Now, what about "meta data"?  Everytime you make a phone call, the phone company makes a record.  Sort of like the record of key strokes I'm making on this computer right now:  the data is created in the act of making the phone useful as a phone.  A record is made of what number my phone number called, what time of day the call originated, what time it terminated, and how long the numbers were connected.  This is the data the House committee is seeking from many people right now, regarding Jan. 6th.  Is there a "reasonable expectation of privacy" in that data?

No, says the court.  First, and clearly, it's not your person, house, papers, or effects.  If somebody didn't ask for it, you wouldn't even know it existed.  It's related to your commercial activity (using the phone line you pay for), but it's not your record:  it's the phone company's record.  You don't control it, and you can't control it.  EOD.  

Is that also a "policy" decided by the courts?  Not strictly, no.  But what would be the difference if it were set by Congress as a matter of "public policy"?  None, really; to you or to the law.  So when is the court "setting policy" and when is it simply "applying the law"?  What would it mean to "apply the plain language" of the 4th Amendment to cell phones?  For one thing, it would mean the government could listen to your phone conversations with impunity.  And Congress might decide that's a pretty good thing because, you know:  law enforcement.  If you aren't discussing a crime, what'ya got to hide, right?  And if the government hears somebody discussing a crime, they should stop it, right?  So where's the harm if they listen in?  Or read all your text messages?  Or your e-mails sent from your phone? What, is your phone made of paper?

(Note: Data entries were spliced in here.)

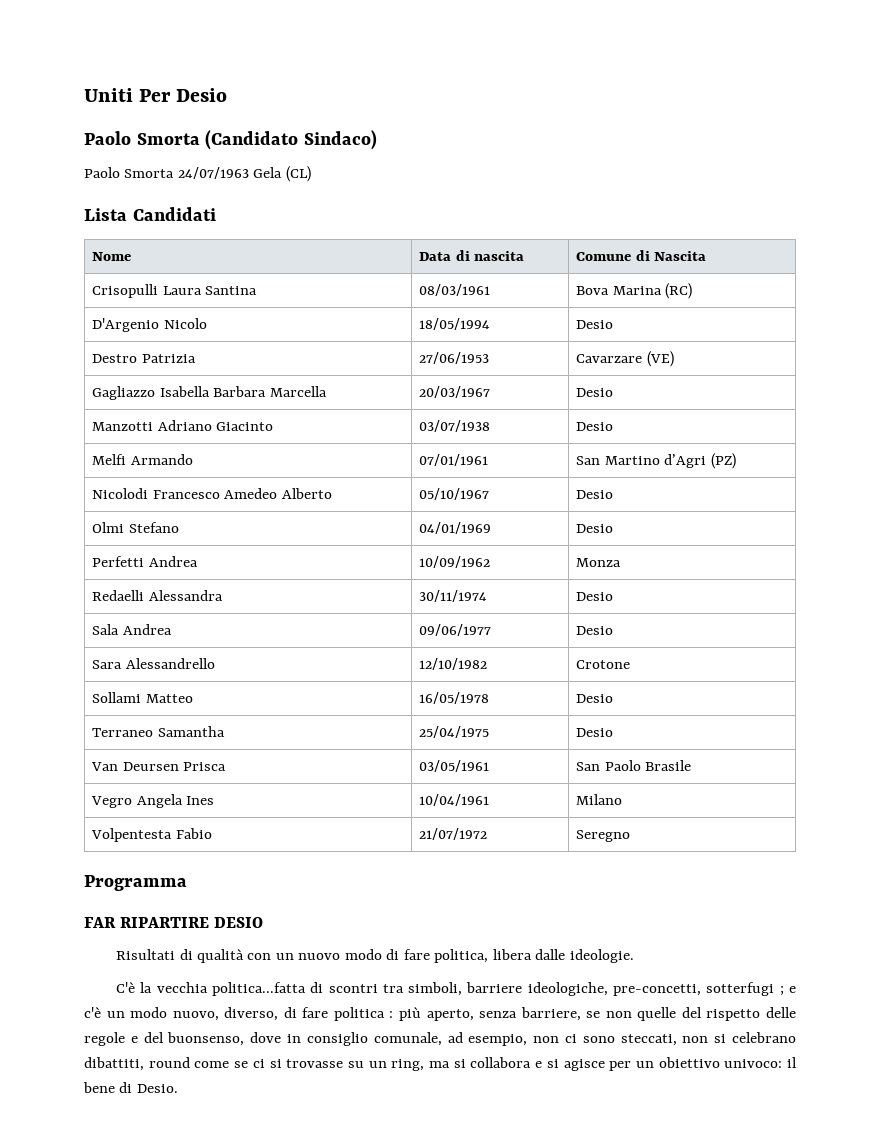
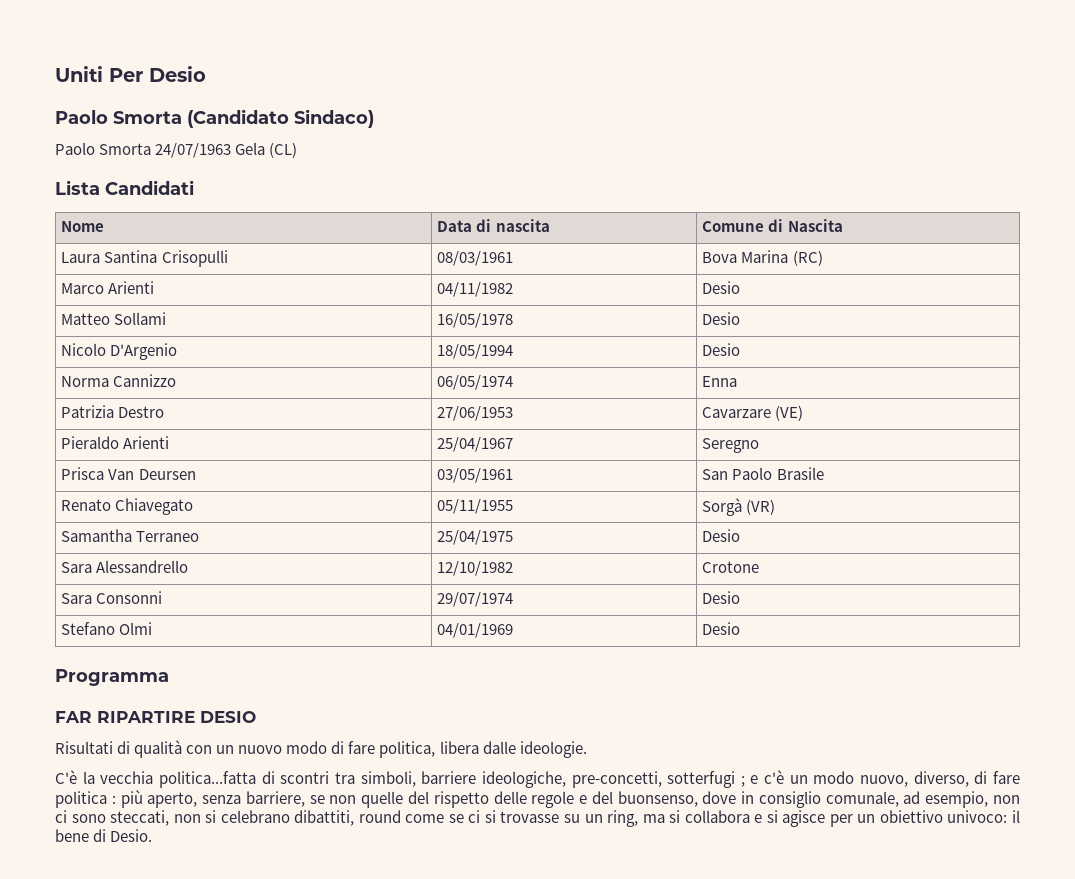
- Crisopulli Laura Santina | 08/03/1961 | Bova Marina (RC)
+ Laura Santina Crisopulli | 08/03/1961 | Bova Marina (RC)
- D'Argenio Nicolo | 18/05/1994 | Desio
+ Marco Arienti | 04/11/1982 | Desio
+ Matteo Sollami | 16/05/1978 | Desio
+ Nicolo D'Argenio | 18/05/1994 | Desio
- Destro Patrizia | 27/06/1953 | Cavarzare (VE)
+ Norma Cannizzo | 06/05/1974 | Enna
+ Patrizia Destro | 27/06/1953 | Cavarzare (VE)
- Gagliazzo Isabella Barbara Marcella | 20/03/1967 | Desio
- Manzotti Adriano Giacinto | 03/07/1938 | Desio
- Melfi Armando | 07/01/1961 | San Martino d’Agri (PZ)
- Nicolodi Francesco Amedeo Alberto | 05/10/1967 | Desio
- Olmi Stefano | 04/01/1969 | Desio
- Perfetti Andrea | 10/09/1962 | Monza
- Redaelli Alessandra | 30/11/1974 | Desio
- Sala Andrea | 09/06/1977 | Desio
+ Pieraldo Arienti | 25/04/1967 | Seregno
+ Prisca Van Deursen | 03/05/1961 | San Paolo Brasile
+ Renato Chiavegato | 05/11/1955 | Sorgà (VR)
+ Samantha Terraneo | 25/04/1975 | Desio
- Sollami Matteo | 16/05/1978 | Desio
- Terraneo Samantha | 25/04/1975 | Desio
- Van Deursen Prisca | 03/05/1961 | San Paolo Brasile
- Vegro Angela Ines | 10/04/1961 | Milano
- Volpentesta Fabio | 21/07/1972 | Seregno
+ Sara Consonni | 29/07/1974 | Desio
+ Stefano Olmi | 04/01/1969 | Desio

Tug the thread, the whole tapesty unravels.  And the arguments about "policy" and "legislating from the bench" are pretty much not about those topics at all (did Sen. Kennedy raise these concerns with any of Trump's appointments?).  What the court does is "bad" if I don't like it, "good" if I do.  There's nothing more to it than that.  Even being more polite to her than when he said Judge Jackson was "eloquent," Sen. Kennedy is not making a better argument than he ever has.  But then, most politicians don't make arguments; but judges do.  Judges have to.

What's broken now is Justices who think they don't have to make arguments, they just have to rule.  That is literally power without any accountability.  Because if a Justice doesn't explain their reasoning, they aren't judging, and they aren't living up to their official title.  They're just being the boss.  And that's one step beyond concerns about "making policy" or even being a super-legislature.